Поражаясь себе, Федор решительно присел на кожух механизма у двери. Опасливо тыча в него стволами, матросы отодвинулись на пару метров.
— Вы ваш бродь в героя не играйте. Оружие отдайте и от двери отойдите. Открыть попробуете — в тридцать стволов изрешетим.
— Зачем мне открывать двери, если я приказал ее заблокировать снаружи? А пистолет мне положено носить, время нынче неспокойное. Мало ли чего. Вы что, боитесь? Или думаете, что я собрался в одиночку вас всех перестрелять? Поговорить я пришел.
— Смотрите, ваш бродь, слово неправильное скажете или руку не туда положите, то не обессудьте. Плохо умрете…
— Мы все плохо умрем, если будем и дальше ваньку валять. Вы заметили, что воздух в отсеке не движется?
«И вправду!» — загудели голоса матросов. — «Задушить задумали, ироды!»
— Ша, — оборвал галдеж каптенармус, гладя руку на сумку с «хрипуном». — Ваш бродь, объясните, а то ведь на куски порвем.

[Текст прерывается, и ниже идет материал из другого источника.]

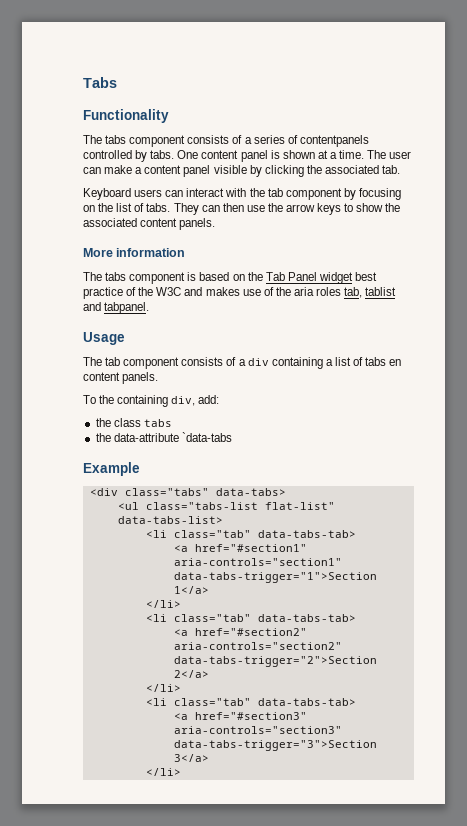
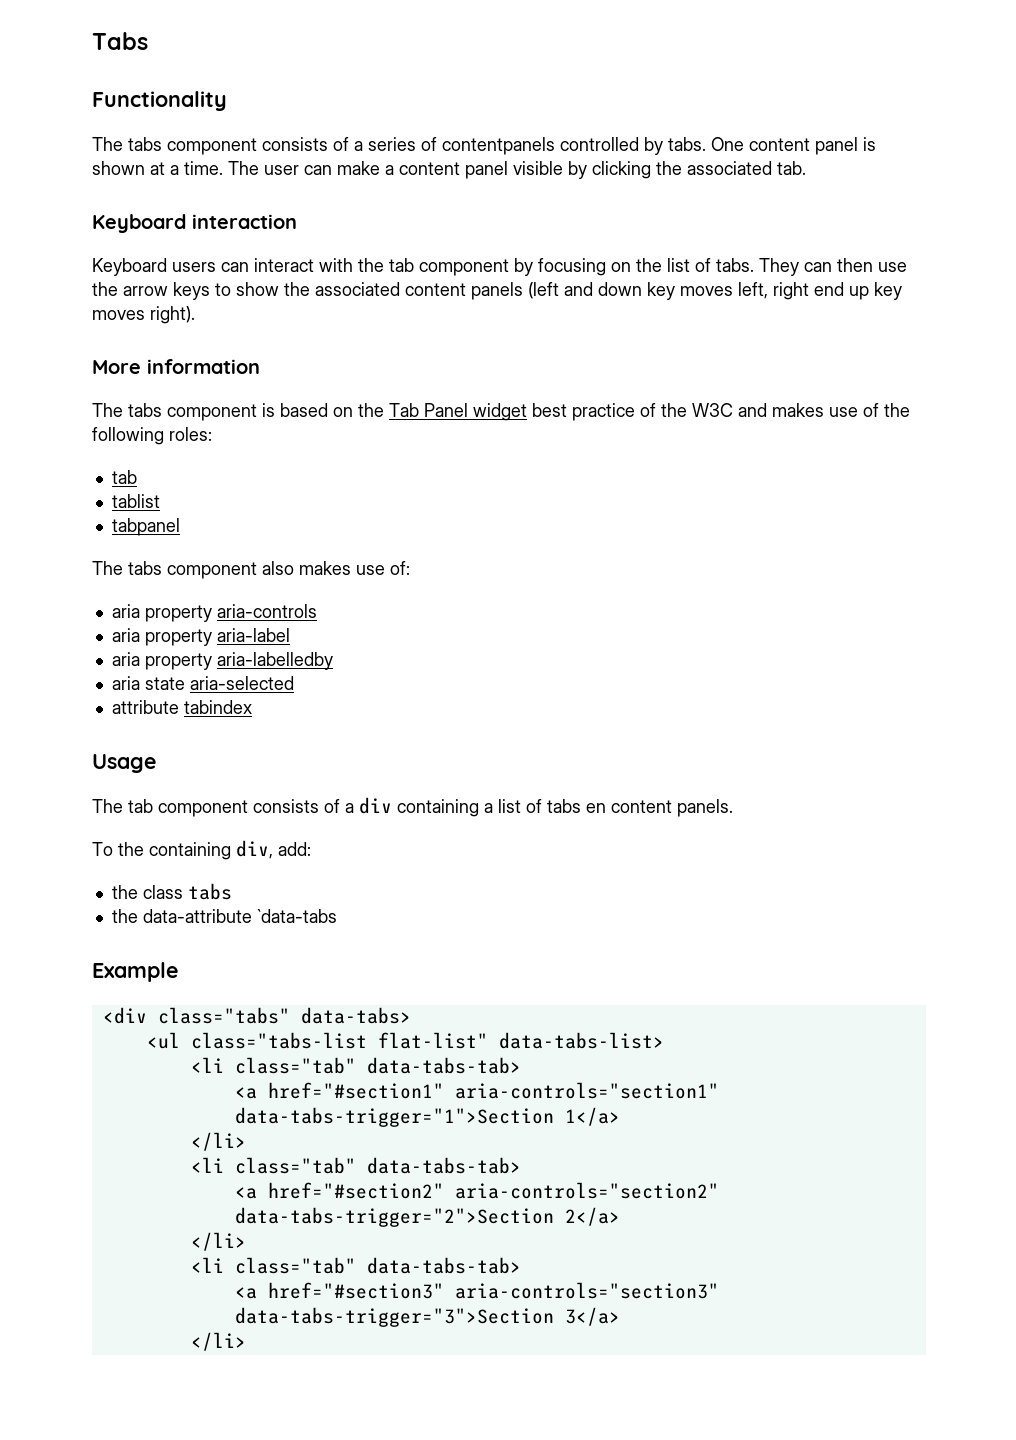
+ Keyboard interaction
- They can then use the arrow keys to show the associated content panels.
+ They can then use the arrow keys to show the associated content panels (left and down key moves left, right end up key moves right).
- The tabs component is based on the Tab Panel widget best practice of the W3C and makes use of the aria roles tab, tablist and tabpanel.
+ The tabs component is based on the Tab Panel widget best practice of the W3C and makes use of the following roles:
+ tab
+ tablist
+ tabpanel
+ The tabs component also makes use of:
+ aria property aria-controls
+ aria property aria-label
+ aria property aria-labelledby
+ aria state aria-selected
+ attribute tabindex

Нашли чем нас пугать, не маленькие, чай, предусмотрели, что воздуха нас лишите.
— Объясняю, — невозмутимо ответил Конечников. — После того, как я сюда вошел, вентиляционные магистрали были перекрыты, двери наглухо заблокированы. Я перед визитом сюда исповедовался, сделал распоряжения о похоронах и имуществе.
Если вы меня тут, как ты, Иваныч сказал «рвать» начнете, откроются клапаны продувки во внешнюю атмосферу. В смысле, в безвоздушное пространство. Блокировка снята. Вы только руки ко мне протянете, как все мы кровью захлебнемся.
Матросы загудели, с тоской глядя на запертую дверь позади командира корабля. Ухо Федора уловило в угрожающих выкриках страх. В пустоте, индивидуальный дыхательный прибор мог лишь отсрочить смерть на пару минут, сделав ее чрезвычайно болезненной и мучительной.
— Тихо! Тихо! — осадил каптер матросов. — Хотели бы удушить, давно бы сделали. Мы слушаем, что вы врать будете ваш бродь. Чтобы свою жопу спасли чего только не придумаешь. Про Отечество родное и присягу.
— Вы думаете распинаться буду про присягу, веру, князя и отечество? Нет. Я напомню вам про моего друга, капитана Кинга.
— Нахрена нам твой капитан! — подался вперед старослужащий матрос Иванов.
— Вы бы за себя сказали ваш бродь. Ведь вы наш счастливый билет. Выдадим мы вас эланцам живого или мертвого, нас за это эланцы культурно в плен возьмут. Мы не звери, конечно, но жить то хочется.